The CRC is a comprehensive treaty covering economic, social, political, civil, and cultural rights of children. No area of our law regarding children lies outside of its scope. And virtually all American law on children comes from the laws of our 50 states. Yet our Constitution says treaties override state laws.

How would this work in practice?

The law in every American state allows parents to administer reasonable spankings to discipline their children. The UN’s official body on children’s rights has repeatedly ruled that any parental spanking violates the treaty’s requirements. The CRC will trump state laws permitting spanking.

Many school districts allow parents to allow their children to “opt out” from certain controversial courses such as sex education. The UN body holds that such parental involvement violates the treaty. The CRC will trump all state “opt out” laws.

So when Professor Todres says that the UN has no enforcement mechanism, he is telling a half-truth. The UN treaty establishes the law; American courts and child welfare agencies can, will, and must enforce the UN standards by virtue of Article VI of our Constitution.
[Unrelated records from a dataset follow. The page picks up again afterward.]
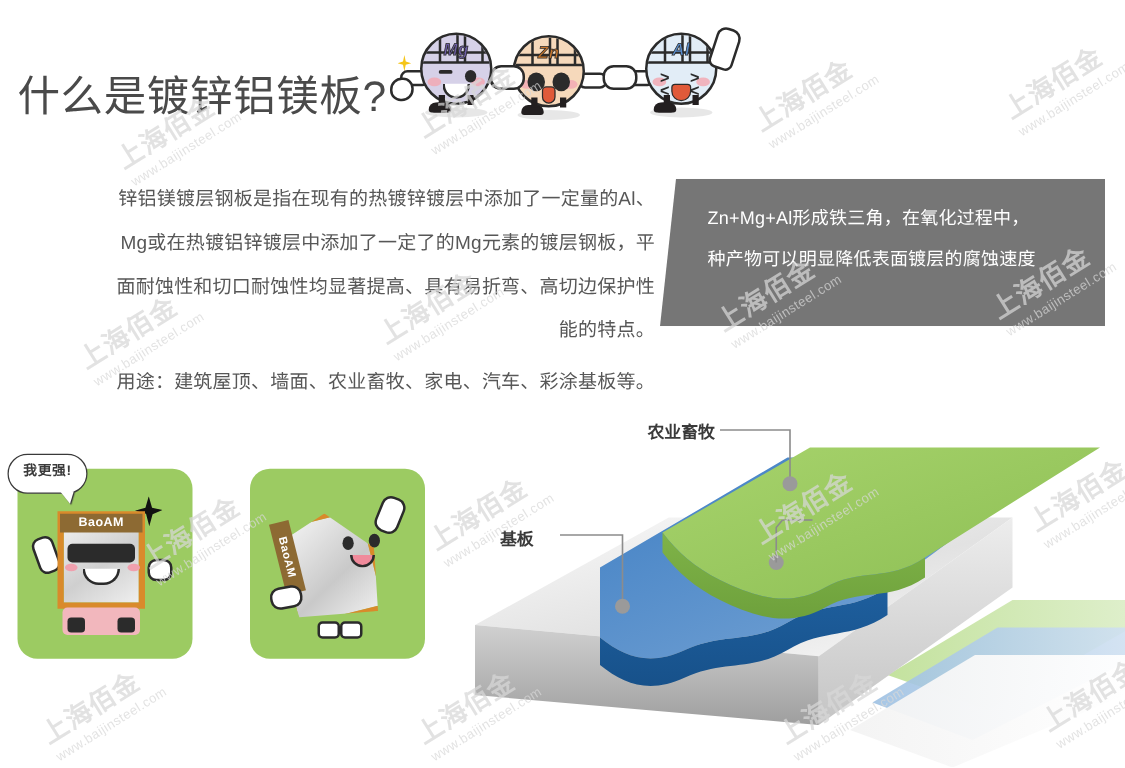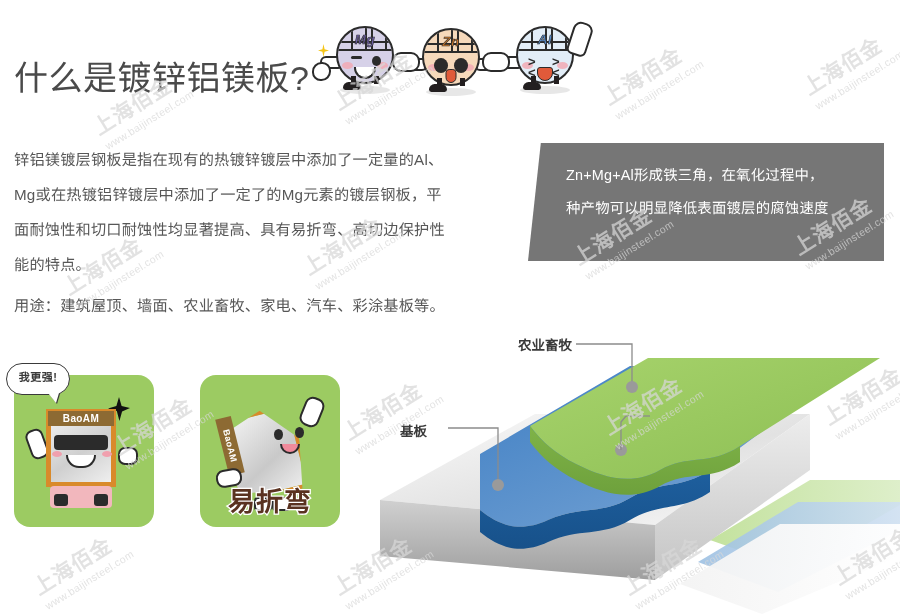--- a/index.html
+++ b/index.html
@@ -96,7 +96,7 @@
   #mascot-mg .face{background:#d6d1e8;}
   #mascot-mg .sym{color:#6f5fa8;}
   
-  #mascot-zn{left:108px;top:20px;}
+  #mascot-zn{left:96px;top:20px;}
   #mascot-zn .face{background:#f6d9bb;}
   #mascot-zn .sym{color:#c8762c;}
   

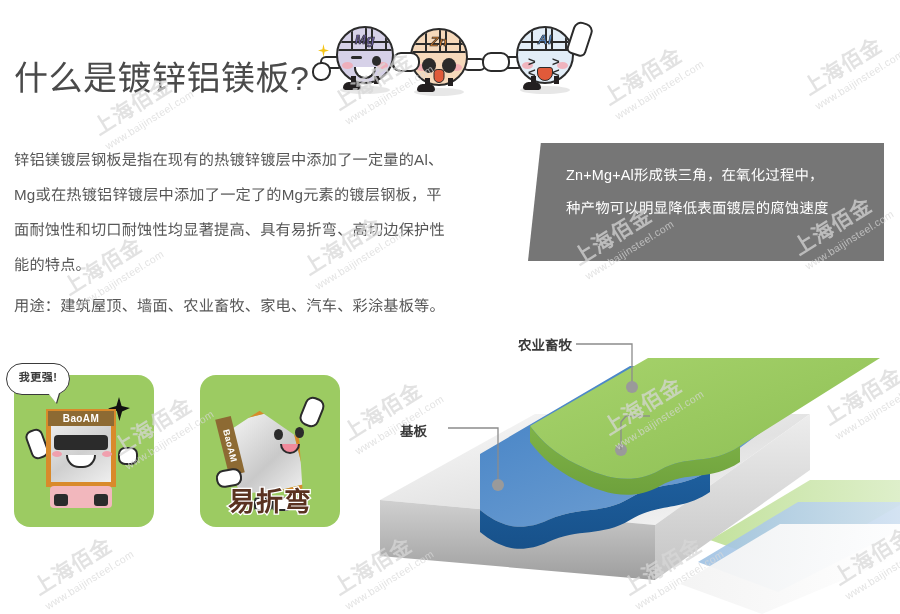--- a/index.html
+++ b/index.html
@@ -31,7 +31,7 @@
     position:absolute;left:14px;top:142px;width:510px;z-index:20;
     color:#575757;font-size:15.2px;line-height:35px;letter-spacing:.2px;
   }
-  .body-copy p{margin:0;}
+  .body-copy p{margin:0;text-align:right;}
   .body-copy .use-line{margin-top:6px;}
 
   

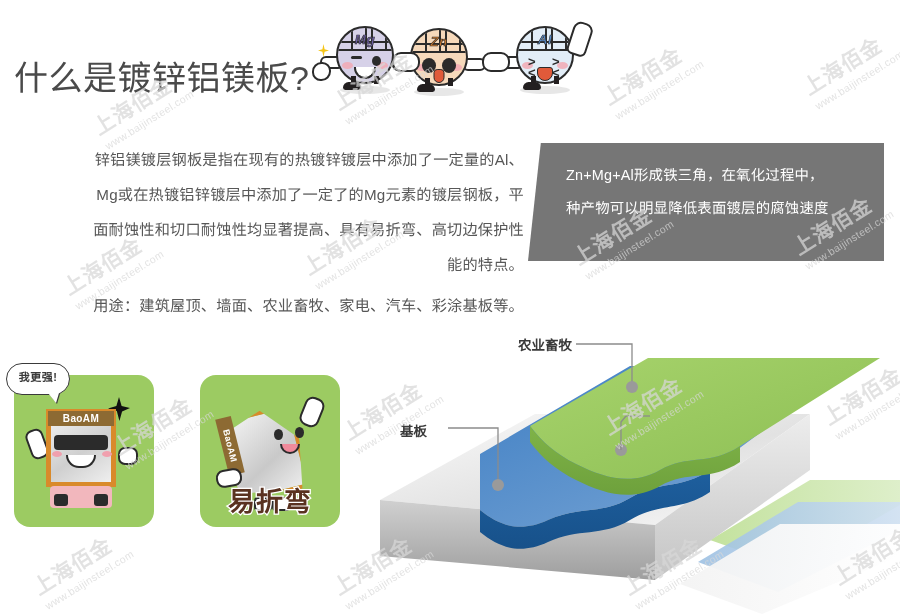--- a/index.html
+++ b/index.html
@@ -336,9 +336,6 @@
           <i></i>
         </div>
     </div>
-    <div class="badge-title">
-      <span>易折弯</span>
-    </div>
   </div>
 
   <div class="diagram">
One federal judge in New York has already held that the CRC is binding on the United States, by deeming a New York “state” policy on child abuse investigations to be in violation of the treaty’s guarantees.

An Ohio state judge bizarrely assumed that the Senate had already ratified the treaty and ordered parents to stop smoking because it harmed children’s health. While badly mistaken about the status of the CRC, his decision foreshadows what to expect if the Senate ratifies this treaty.

Under this treaty, every decision made about children —whether by government or parents— is subject to governmental review. Armed with the CRC, any social worker can second-guess any parent based on an opinion that the parents’ choice was not in the “best interest” of the child. Under this subjective standard, no family is safe from governmental intrusion.

The scope of this treaty reaches to the absurd. The UN Committee on the Rights of the Child held that both Indonesia and Egypt violated the CRC because they spent more on their military than on programs for children.

Thankfully, the treaty’s mandates on government spending, unlike the ban on spanking -- which would be immediately enforceable in American courts—would certainly be viewed by our current Supreme Court as matters left to the discretion of Congress. But given the exalted views of international law held by key Obama nominees for the Justice Department, even something this radical may one day become “judicially enforceable.”

The ultimate question is: Who should make our public policy on parents and children? Our elected state legislators? Or, an international treaty regime headed by a committee of 18 international “experts” sitting in Geneva.

Unless we fully intend to comply with UN treaty’s radical dictates, our Senate must reject the Convention on the Rights of the Child.

Michael Farris

Michael Farris is the Chancellor of Patrick Henry College, where he teaches constitutional law.